How to determine if a string was compressed? - php

How can I determine whether a string was compressed with gzcompress (aparts from comparing sizes of string before/after calling gzuncompress, or would that be the proper way of doing it) ?

PRE: I guess, if you send a request, you can immediately look into $http_response_header to see if the one of the items in the array is a variation of Content-Encoding: gzip. But this is not ideal!
there is a far better method.
Here is HOW TO...
Check if its GZIP. Like a BOSS!
according to GZIP RFC:
The header of gzip content looks like this
+---+---+---+---+---+---+---+---+---+---+
|ID1|ID2|CM |FLG| MTIME |XFL|OS | (more-->)
+---+---+---+---+---+---+---+---+---+---+
the ID1 and ID2 identify the content as GZIP. And CM states that the ZLIB_ENCODING (the compression method) is ZLIB_ENCODING_DEFLATE - which is customarily used by GZIP with all web-servers.
oh! and they have fixed values:
The value of ID1 is "\x1f"
The value of ID2 is "\x8b"
The value of CM is "\x08" (or just 8...)
almost there:
`$is_gzip = 0 === mb_strpos($mystery_string , "\x1f" . "\x8b" . "\x08");`
Working example
<?php
/** #link https://gist.github.com/eladkarako/d8f3addf4e3be92bae96#file-checking_gzip_like_a_boss-php */
date_default_timezone_set("Asia/Jerusalem");
while (ob_get_level() > 0) ob_end_flush();
mb_language("uni");
#mb_internal_encoding('UTF-8');
setlocale(LC_ALL, 'en_US.UTF-8');
header('Time-Zone: Asia/Jerusalem');
header('Charset: UTF-8');
header('Content-Encoding: UTF-8');
header('Content-Type: text/plain; charset=UTF-8');
header('Access-Control-Allow-Origin: *');
function get($url, $cookie = '') {
$html = #file_get_contents($url, false, stream_context_create([
'http' => [
'method' => "GET",
'header' => implode("\r\n", [''
, 'Pragma: no-cache'
, 'Cache-Control: no-cache'
, 'User-Agent: Mozilla/5.0 (Windows NT 6.1; Win64; x64) AppleWebKit/537.36 (KHTML, like Gecko) Chrome/42.0.2310.0 Safari/537.36'
, 'DNT: 1'
, 'Accept-Language: en-US,en;q=0.8'
, 'Accept: text/plain'
, 'X-Forwarded-For: ' . implode(', ', array_unique(array_filter(array_map(function ($item) { return filter_input(INPUT_SERVER, $item, FILTER_SANITIZE_SPECIAL_CHARS); }, ['HTTP_X_FORWARDED_FOR', 'REMOTE_ADDR', 'HTTP_CLIENT_IP', 'SERVER_ADDR', 'REMOTE_ADDR']), function ($item) { return null !== $item; })))
, 'Referer: http://eladkarako.com'
, 'Connection: close'
, 'Cookie: ' . $cookie
, 'Accept-Encoding: gzip'
])
]]));
$is_gzip = 0 === mb_strpos($html, "\x1f" . "\x8b" . "\x08", 0, "US-ASCII");
return $is_gzip ? zlib_decode($html, ZLIB_ENCODING_DEFLATE) : $html;
}
$html = get('http://www.pogdesign.co.uk/cat/');
echo $html;
What do we see here that is worth mentioning?
start with initializing the PHP engine to use UTF-8 (since we don't really know if the web-server will return a GZIP content.
Providing the header Accept-Encoding: gzip, tells the web-sever, it may output a GZIP content.
Discovering GZIP content (you should use the multi-byte functions with ASCII encoding).
Finally returning the plain output, is easy using the ZLIB methods.

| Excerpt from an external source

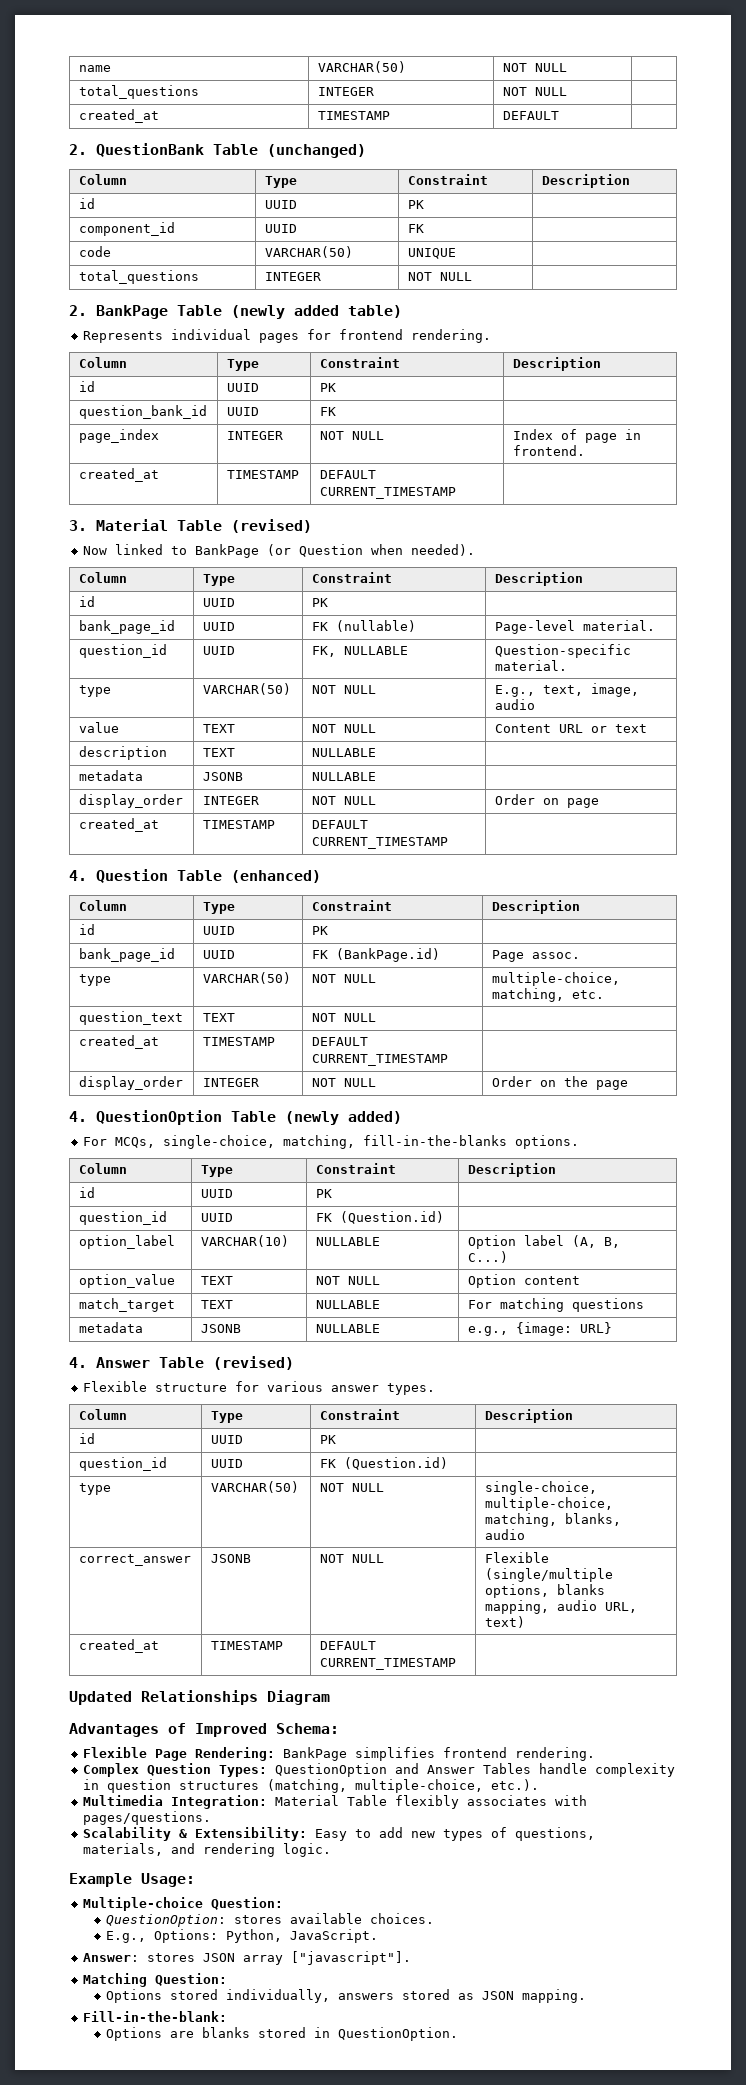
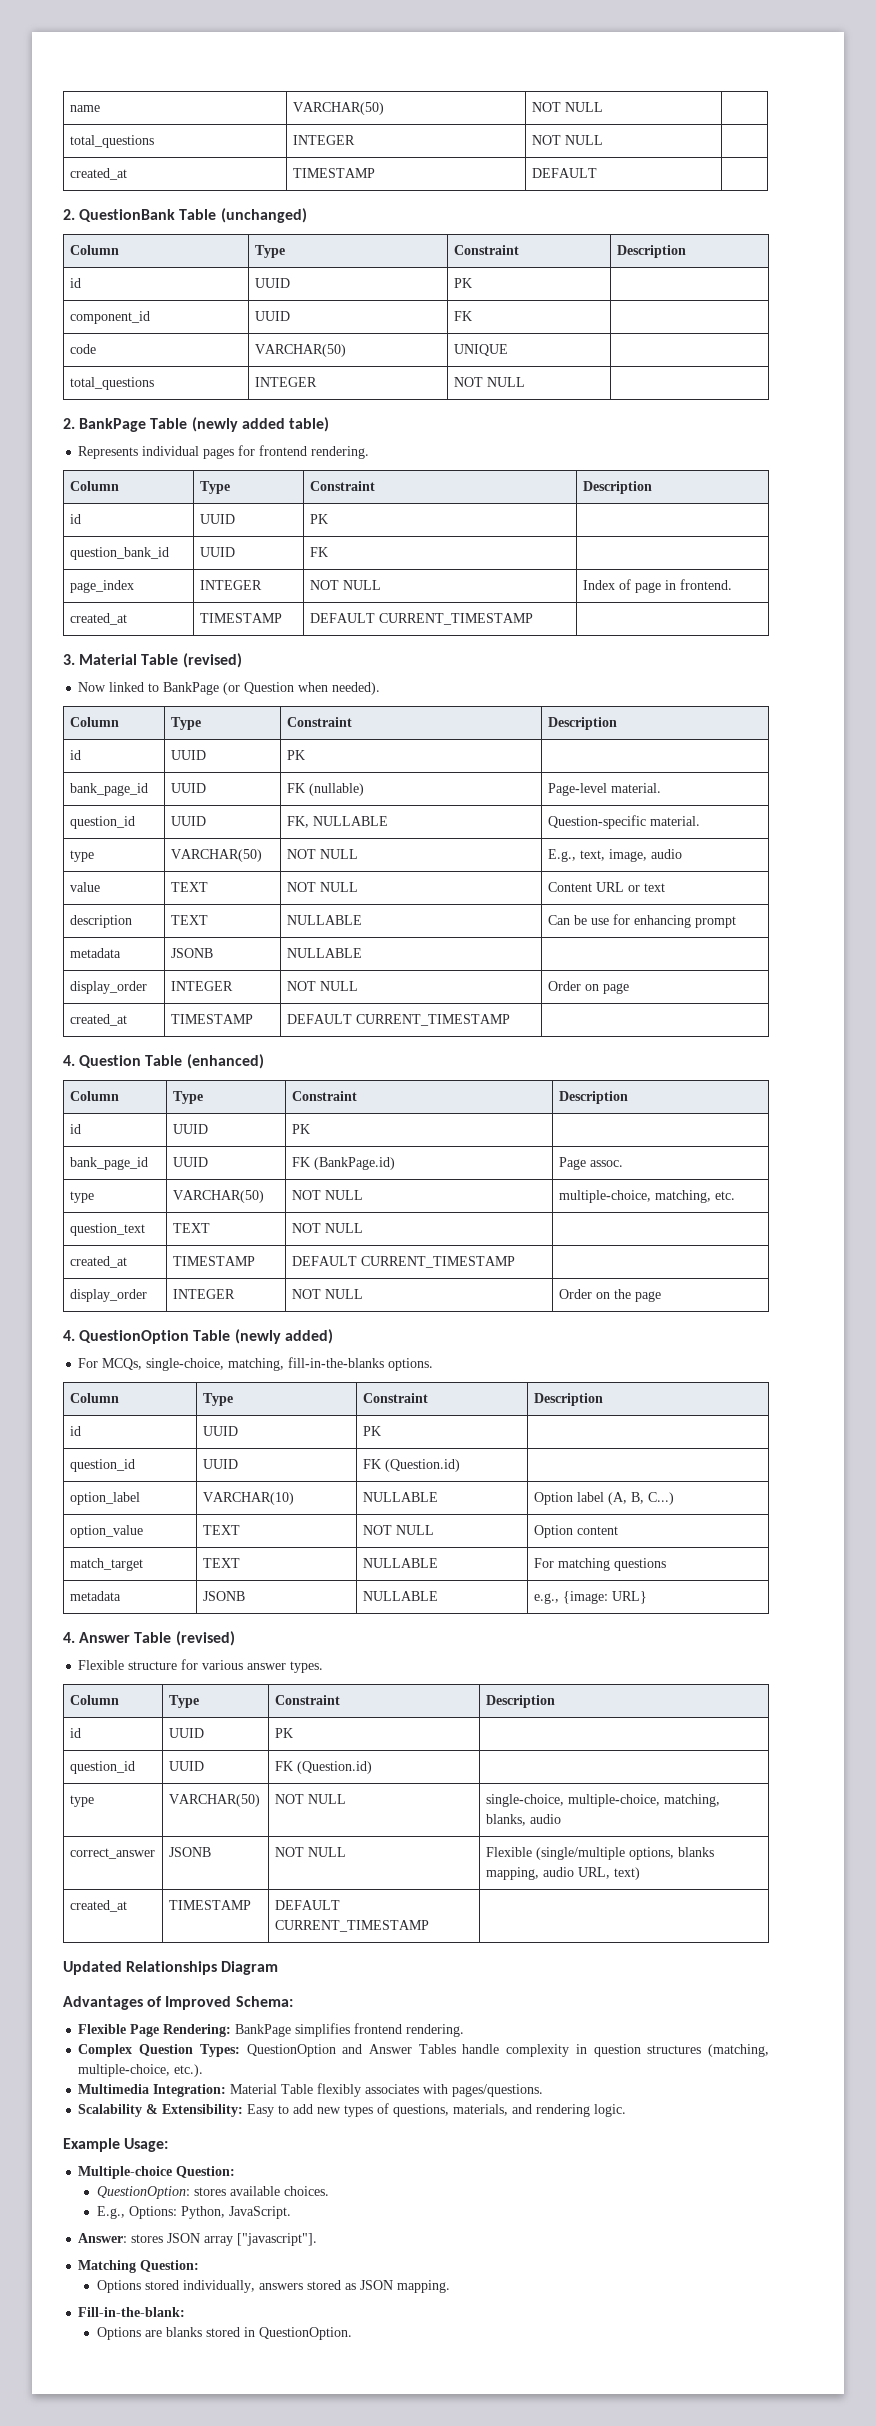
- description | TEXT | NULLABLE |
+ description | TEXT | NULLABLE | Can be use for enhancing prompt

A string and a compressed string are both simply sequences of bytes. You cannot really distinguish one sequence of bytes from another sequence of bytes. You should know whether a blob of bytes represents a compressed format or not from accompanying metadata.
If you really need to guess programmatically, you have several things you can try:
Try to uncompress the string and see if the uncompress operation succeeds. If it fails, the bytes probably did not represent a compressed string.
Try to check for obvious "weird" bytes like anything before 0x20. Those bytes aren't typically used in regular text. There's no real guarantee that they occur in a compressed string though.
Use mb_check_encoding to see whether a string is valid in the encoding you suspect it to be in. If it isn't, it's probably compressed (or you checked for the wrong encoding). With the caveat that virtually any byte sequence is valid in virtually every single-byte encoding, so this'll only work for multi-byte encodings.

This work fine for me:
if (#gzuncompress($_xml)!==false) {
// gzipped sring

You can simply try gzuncompress() on the data as noted by #DiDiegodaFonseca. If it fails, it was not made by gzcompress(), or it was not faithfully transmitted.
If you really want to, you can check the first two bytes for a zlib header (not a gzip header, as incorrectly suggested in the accepted answer). gzcompress() produces a zlib stream, not a gzip stream. gzencode() is what produces a gzip stream. gzdeflate() produces a raw deflate stream.
RFC 1950 describes the zlib header. It is two bytes, where the two bytes taken as a big-endian 16-bit unsigned integer must be a multiple of 31. In addition to checking that, you can check that the low four bits of the first byte is 8 (1000), and that the high bit is zero.

Related

File get contents retrieve question diamonds characters [duplicate]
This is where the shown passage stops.